Monday, December 19, 2016

Outside

Late in the evening the world puts on a spectacle and I happen to be there to see it.  As the day darkens, the wind that has been howling all day dies down and three hawks circle in the updraft above the mountain ridge, calling to each other as the mynahs swoop towards their night roosts in the bamboo patch, coming in fast and low in squadrons so as to evade the hawks.  A bat flutters against the deepening blue: I haven’t seen a bat for years, and feel, like the Chinese, that it is a good omen.  Sunset tints the clouds orange-gold -  unfurled across the sky with the awful majesty of nebulae. One hawk sinks through the air, its wings flashing grey and white, and the mynahs go silent in the bamboo for a moment as beautiful menace passes over them. A single ice-blue star shimmers between the clouds and the dark ridge. The puppies play at my feet.  It is a gift to be in the presence of so many lives

Wednesday, December 7, 2016

Don't say I didn't give you a recipe

Most blogs have recipes, and I've been incredibly remiss on this point.  It's a rainy afternoon so let's fix that.  Just in time for the holidays, too!

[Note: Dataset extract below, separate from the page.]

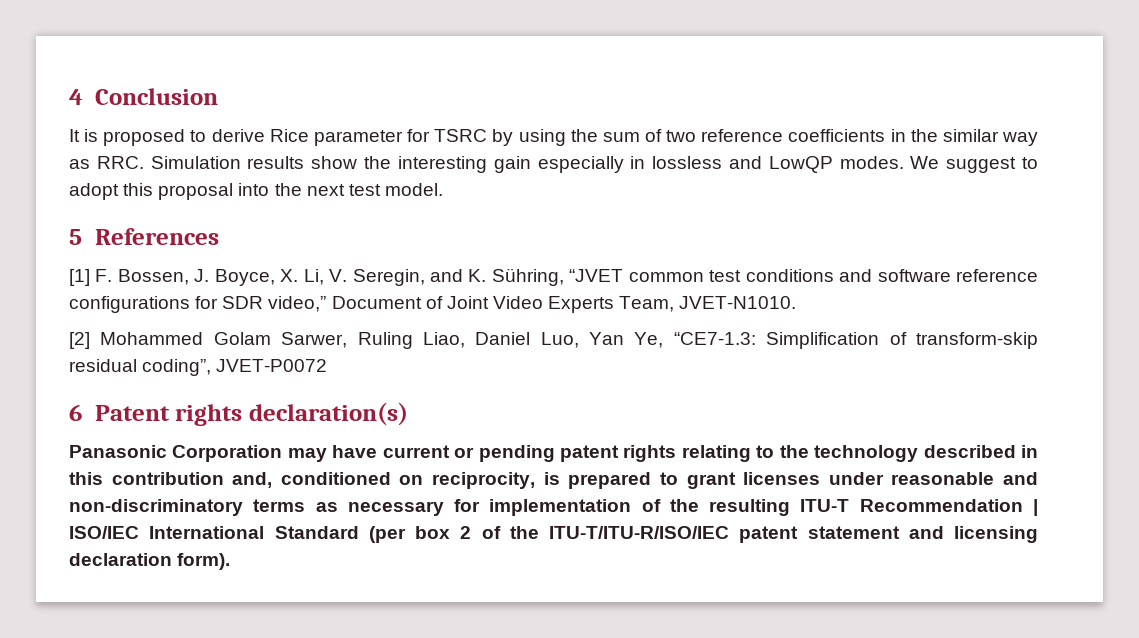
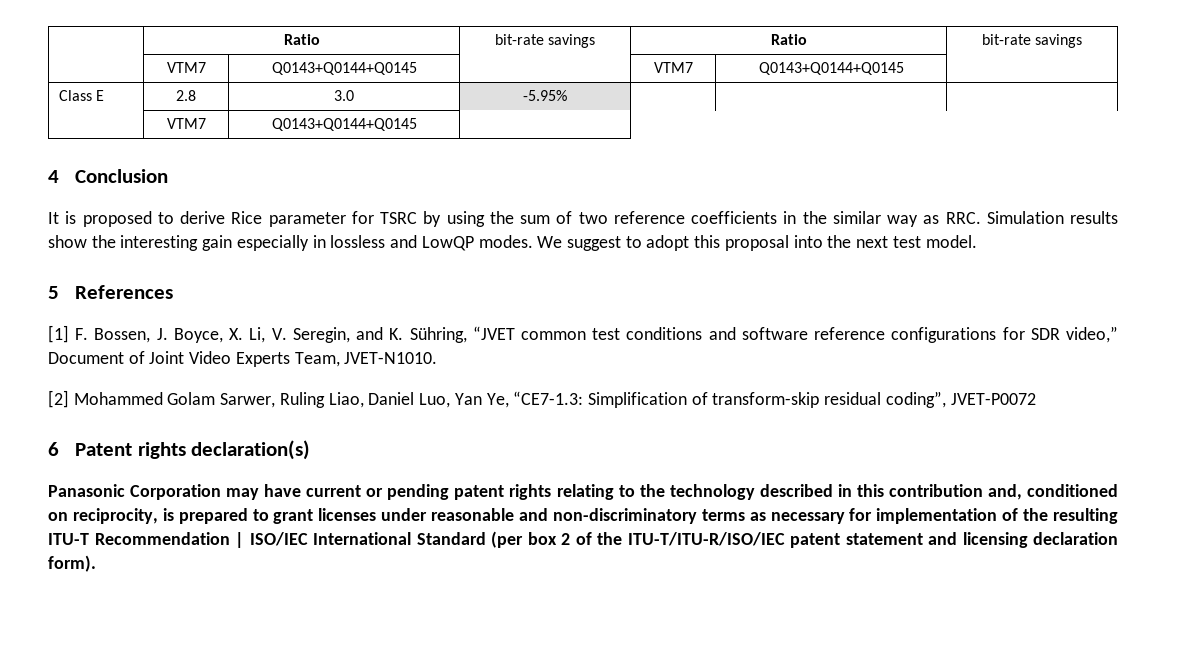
+ | Ratio | bit-rate savings | Ratio | bit-rate savings
+ | VTM7 | Q0143+Q0144+Q0145 | | VTM7 | Q0143+Q0144+Q0145 |
+ Class E | 2.8 | 3.0 | -5.95% | | |
+ | VTM7 | Q0143+Q0144+Q0145 |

A Typically Australian Dish:

Camel Stew

3 medium sized camels
500 bushels potatoes
200 bushels carrots
1 ton salt
1 ton pepper
3000 springs parsley
2 small rabbits

Cut camels into bite size pieces. This should take about two months.  Cut vegetables into cubes (another two months) Place meat in pan and cover with 1000 gallons of brown gravy.  Simmer for 4 weeks.  Shovel in pepper and salt to taste.  When the meat is tender, add vegetables.  Simmer slowly for 4 weeks.  Garnish with parsley.  Will serve 3800 people.  If more are expected, add two rabbits.


From Trail Boss's Cowboy Cookbook - The Society for Ranch Management

Thursday, December 1, 2016

Another bit

Speaking of the ranchers, farmers and fisherman profiled in her book:

All are conservationists because their livelihoods and communities will live or die with these ecosystems, but also because they love these land-and river- and seascapes where nature's elemental forces remain vivid in their beauty and danger; where lives of self-creation, self-reliance and liberty remain possible; where the idea of home and homeland remain strong.  All bear a sense of moral responsibility to both the future and the past, a determination to pass on to their children and grandchildren a heritage often generations deep: the family memories imprinted on this land, the season rhythms and traditions built around the bounty they reap.  Many acknowledge something sacred here -- larger than human understanding or will, a gift to be tended and revered.